Это был маленький человечек лет сорока, крайне незначительное существо с добродушной физиономией и необыкновенно вежливыми манерами. Они познакомились всего неделю назад, но он был уже полностью под башмаком у своей энергичной соотечественницы, которая говорила ему в лицо самые бесцеремонные вещи и таскала его с собой на буксире на прогулки. Она только что прочла длинную лекцию и остановилась поневоле, чтобы перевести дух; он воспользовался паузой, чтобы сказать хоть одно слово.
— Наши знаменитые соотечественники сегодня отдыхают; вчерашние изыскания были очень утомительны; мы до позднего вечера оставались в Фивах.
Это «мы» он сказал не без некоторого самодовольства, что заставило Ульрику пожать плечами и грубо заметить:
— Вас там только не хватало! Вы до тех пор лебезили с ними, пока они не взяли вас, наконец, с собой.
Господину Эльриху не понравилось слово «лебезить». Он ответил немножко обидчиво:
— Не думаю, чтобы я заслуживал упрека за то, что отдаю должное великим людям и воспользовался случаем присоединиться к ним.
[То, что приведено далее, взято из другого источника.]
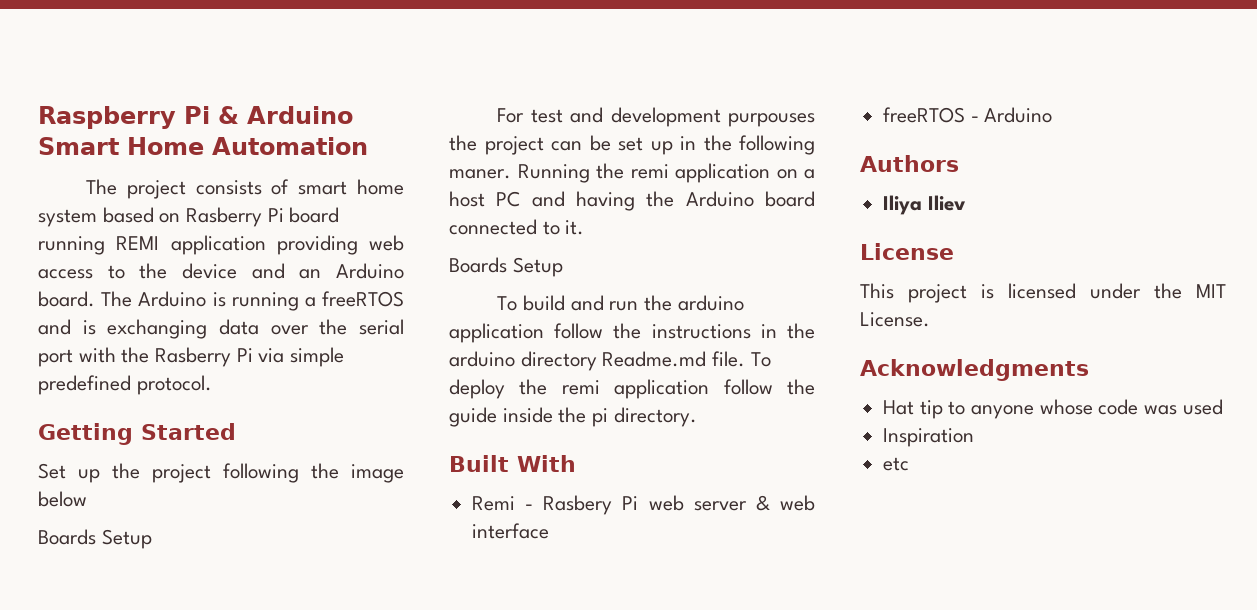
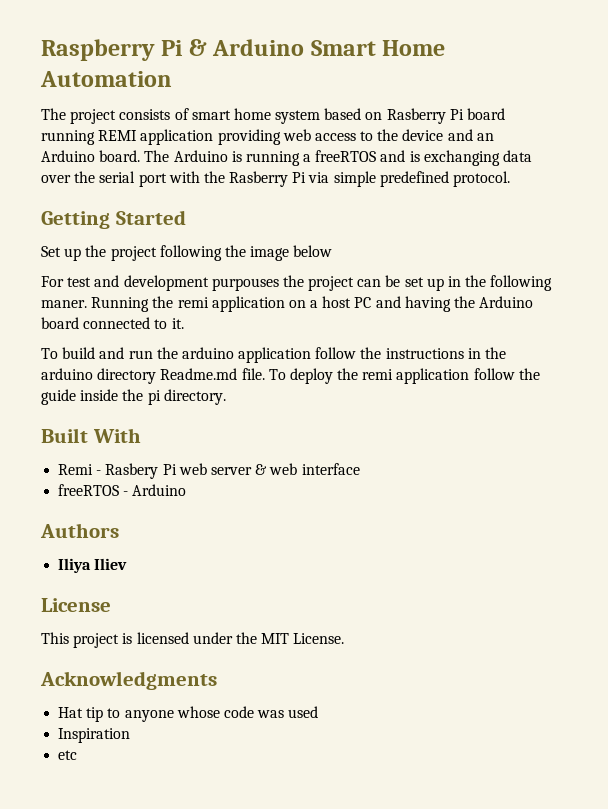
[38,529,152,549] // Boards Setup -> (333, 251) none
[449,257,563,277] // Boards Setup -> (184, 323) none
Знаменитый Зоннек, который так же спокойно отправляется в экспедицию в центральную Африку, как мы — на прогулку за город, ученый профессор, который, так сказать, на «ты» с тысячелетними мумиями, и…
— И этот нахал Эрвальд, — перебила Ульрика, — который и не знаменит, и не учен, а держит себя так, точно ему принадлежит весь мир! Зоннека я еще признаю, да и профессора тоже, хотя у него настоящая мания копаться в языческом хламе.
— В языческом хламе! — с ужасом повторил Эльрих. — Но ведь это — находки неизмеримой важности! Это памятники великого прошлого, свидетели культуры минувшей эпохи…
— Да, да, все это написано в путеводителе, и вы, очевидно, выучили наизусть, — срезала его Ульрика. — Знаю я, что это такое; в Каире мы помчались в музей, чтобы видеть все эти прелести, и не нашли ничего, кроме хлама. А что касается древних мумий, то прямо-таки грех вытаскивать их из песков, в которых они лежат уже столько тысяч лет.